Leading PV manufacturer Yingli Green Energy reported its third quarter earnings Tuesday, and while it reported solid revenue for the quarter, fourth-quarter and full-year guidance for module shipments show a much poorer picture.
Yingli Green reported revenue for the third quarter of $551.5 million, up slightly on the previous quarter’s $549.5 million, leading to these comments from Liansheng Miao, Chairman and Chief Executive Officer of Yingli Green Energy:
I’m very pleased to report that we delivered another set of solid results in the third quarter of 2014 with a gross margin of 20.9%, well ahead of our previous guidance, and a strong PV module shipment of 903 MW.
However, despite the power of positive thinking, looking forward to the fourth quarter and full-year shipment figures, we see a drastic cut to previous guidance.
The company shipped 903.4 MW worth of PV module shipments in the third quarter, including 109 MW worth to its own downstream power plants in China. Third quarter figures were up on second quarter numbers, which were a slightly lower 887.9 MW.
In guidance for the fiscal year 2014, Yingli Green again revised down its PV module shipment target to sit in the range of 3.3 GW to 3.35 GW, which is only a 3–4.6% increase on 2013. Original guidance provided at the top of the year was 4.0 to 4.2 GW, and revised guidance in the second quarter was 3.6 to 3.8 GW.
“In order to seek a balance between our shipment volume and profitability, we decide to revise our shipment guidance for full year of 2014 to 3.3-3.35 GW,” said Liansheng Miao.

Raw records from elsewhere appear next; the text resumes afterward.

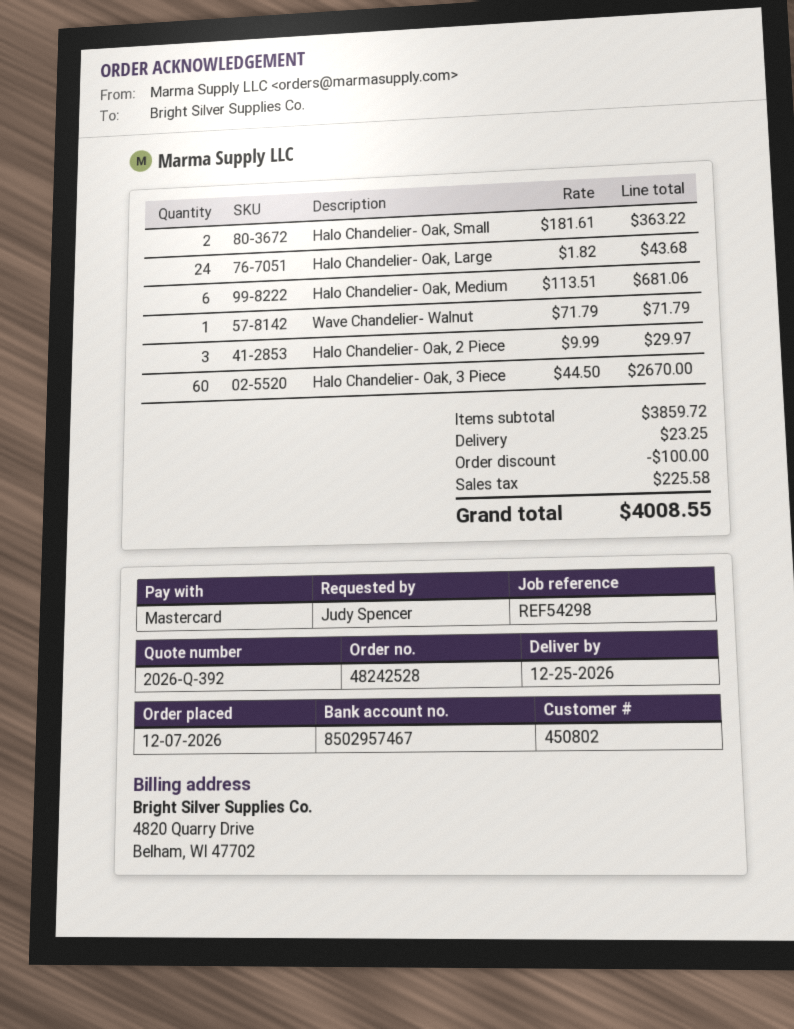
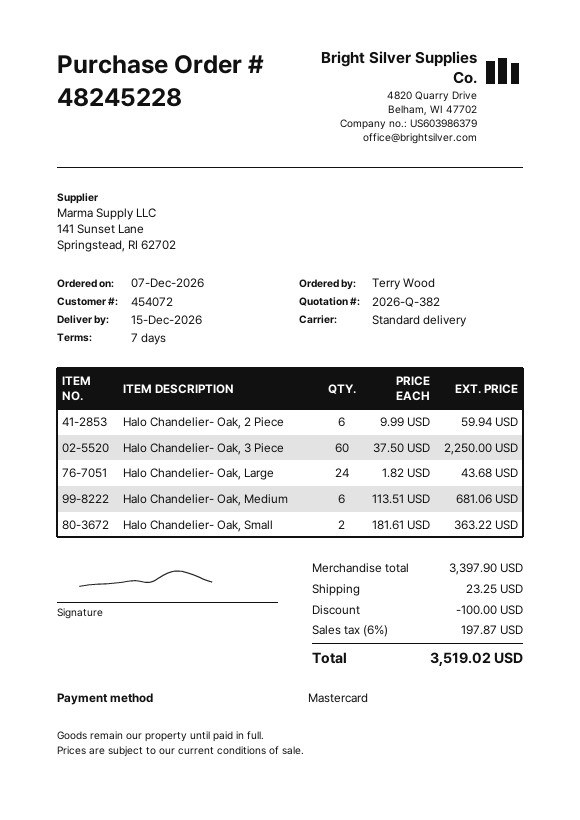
quote number: 2026-Q-392 -> 2026-Q-382
order number: 48242528 -> 48245228
delivery date: 2026-12-25 -> 2026-12-15
customer number: 450802 -> 454072
ordered by: Judy Spencer -> Terry Wood
Wave Chandelier- Walnut: 1 x 71.79 = 71.79 -> none
Halo Chandelier- Oak, 2 Piece: 3 x 9.99 = 29.97 -> 6 x 9.99 = 59.94
Halo Chandelier- Oak, 3 Piece: 60 x 44.50 = 2670.00 -> 60 x 37.50 = 2250.00
subtotal: 3859.72 -> 3397.90
tax: 225.58 -> 197.87
total: 4008.55 -> 3519.02

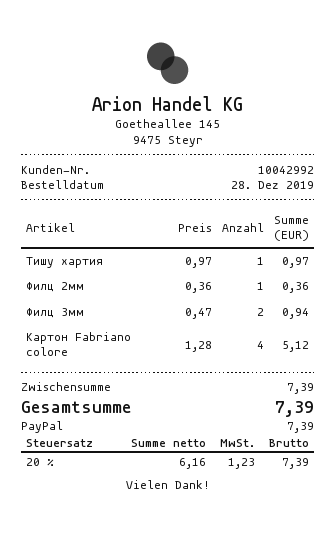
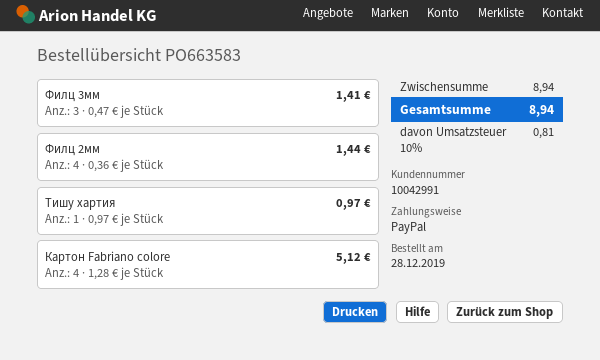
customer number: 10042992 -> 10042991
Филц 2мм: 1 x 0.36 = 0.36 -> 4 x 0.36 = 1.44
Филц 3мм: 2 x 0.47 = 0.94 -> 3 x 0.47 = 1.41
subtotal: 7.39 -> 8.94
tax: 20% = 1.23 -> 10% = 0.81
total: 7.39 -> 8.94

Yingli Green were careful to highlight the genuinely remarkable nature of its global reach, which included extending its revenue from Rest of World countries (those markets excluding Europe, the US, Japan, and China).
Obviously, China remains a big part of Yingli Green’s business, thanks in part to its own downstream business. Yingli Green currently has a pipeline of approximately 1.4 GW of PV projects at different states of approval across the various provinces of China, and plans to construct approximately 400 MW worth of projects on its own or with partners by the end of 2014.
“Despite the slower than expected development of downstream projects in the first half of 2014, we are progressing well in the downstream in the second half of 2014,” Liansheng Miao added.
“In the third quarter, we began to construct 185 MW of downstream projects, bringing our projects under construction to a total of 340 MW, with internal shipments to these projects having reached to 187 MW. In the fourth quarter, we expect to start the construction of 50 to 60 MW of downstream projects in total. Thus we expect to develop approximately 400 MW of downstream projects by ourselves or together with our partners by the end of 2014.”